- Problem details
The required result is an exact copy of every line from the one with "font-size: 10px ->" through the last line below, with the pictures left out.

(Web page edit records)
# # # #
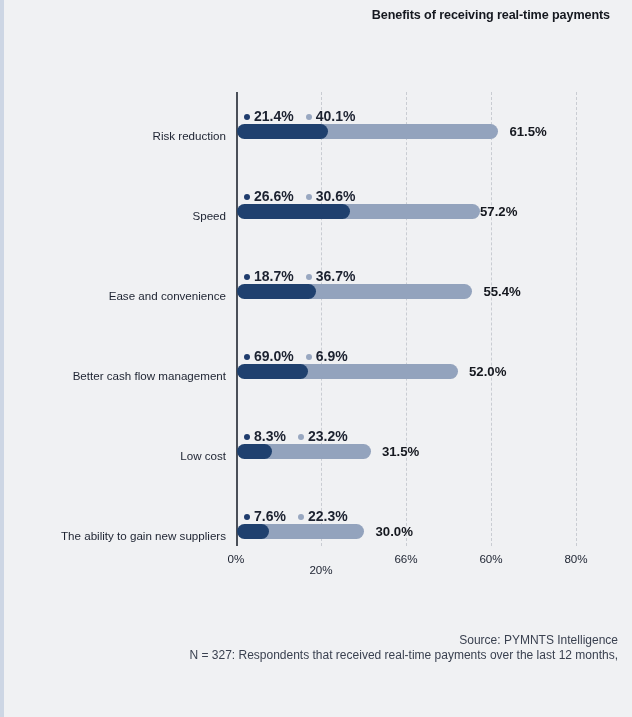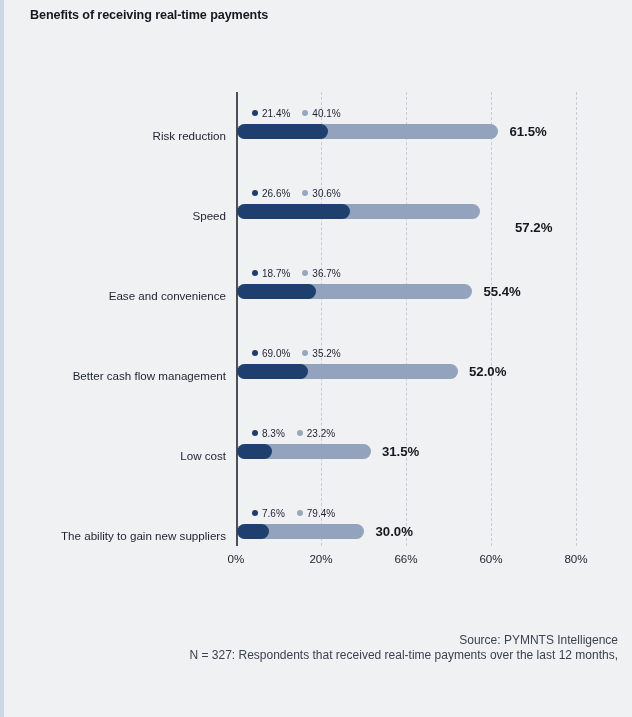"Benefits of receiving real-time payments" #header { text-align: none -> right }
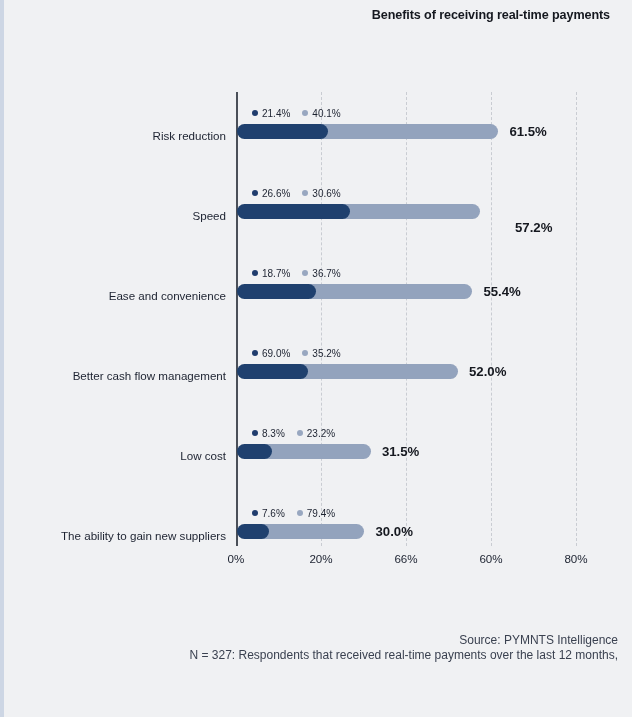"21.4% 40.1%" .mini-legend { font-size: 10px -> 14px; font-weight: normal -> bold; left: 248px -> 240px }
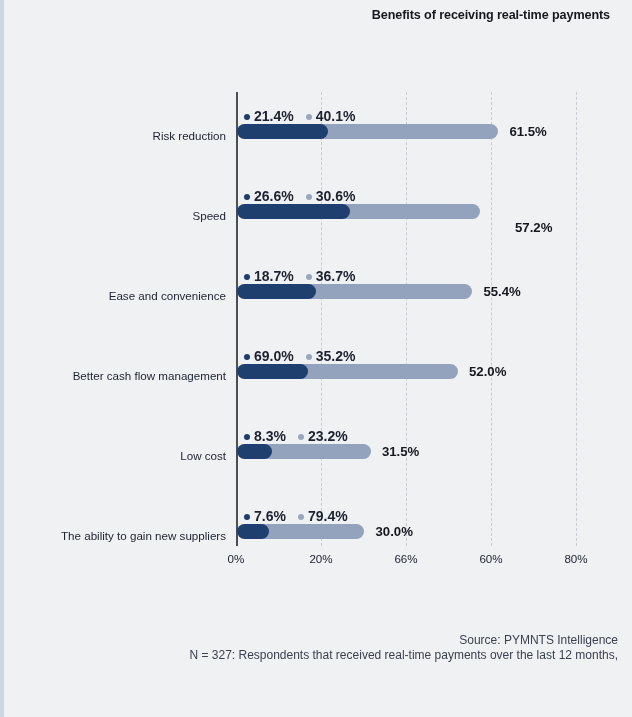"57.2%" div.total-label { left: 511px -> 476px; margin-top: 16px -> none }
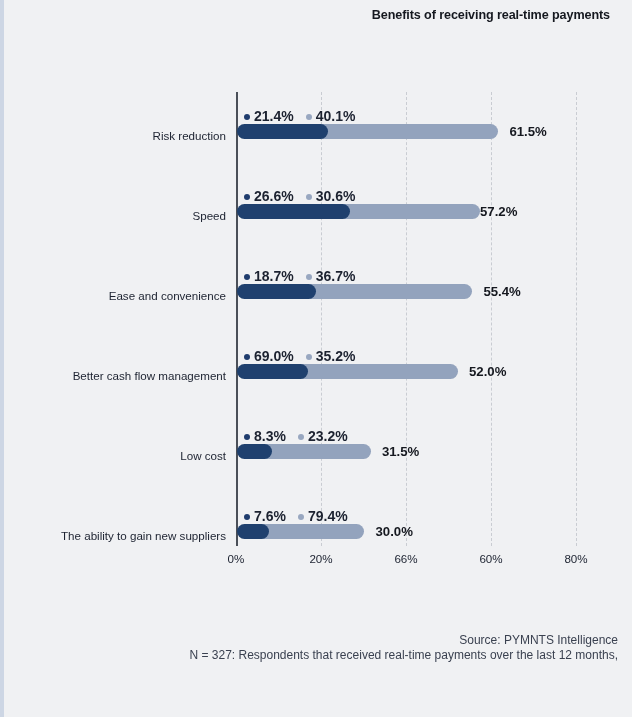"35.2%" span { text: 35.2% -> 6.9% }
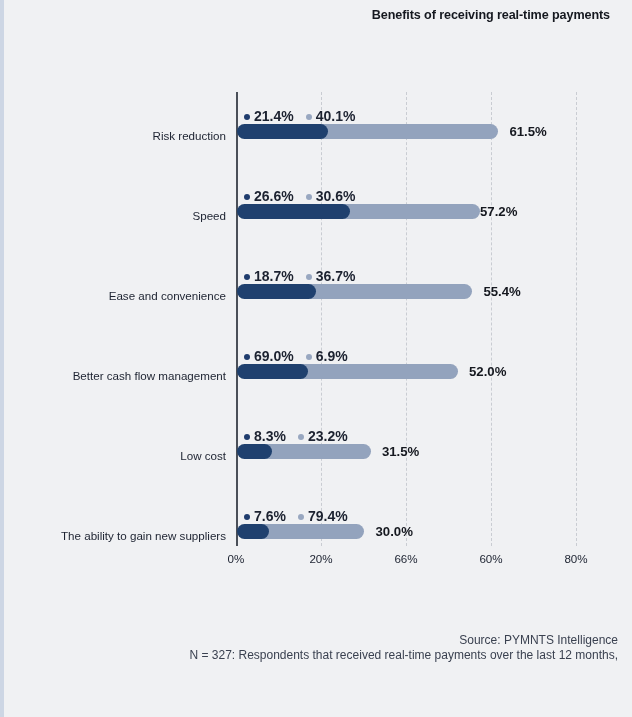"79.4%" span { text: 79.4% -> 22.3% }
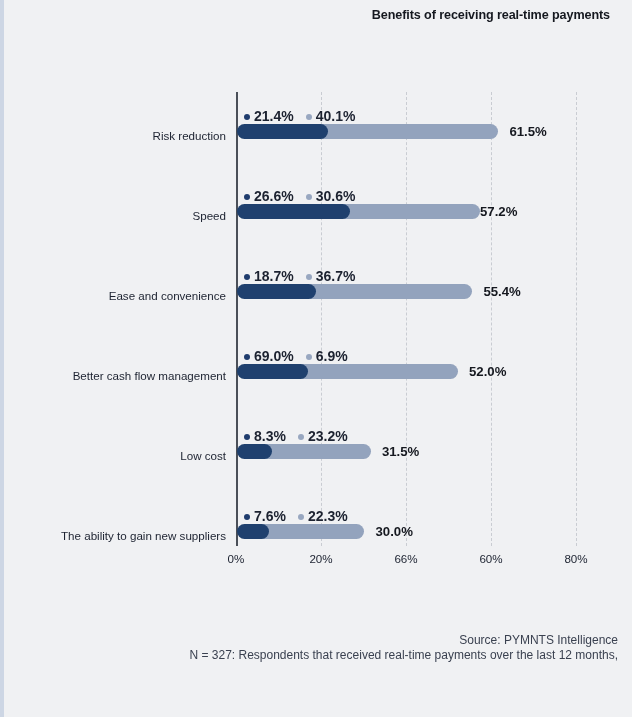"20%" div.xtick { margin-top: none -> 11px }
# # # #
- Written response
"21.4% 40.1%" .mini-legend { font-size: 10px -> 14px; font-weight: normal -> bold; left: 248px -> 240px }
"57.2%" div.total-label { left: 511px -> 476px; margin-top: 16px -> none }
"35.2%" span { text: 35.2% -> 6.9% }
"79.4%" span { text: 79.4% -> 22.3% }
"20%" div.xtick { margin-top: none -> 11px }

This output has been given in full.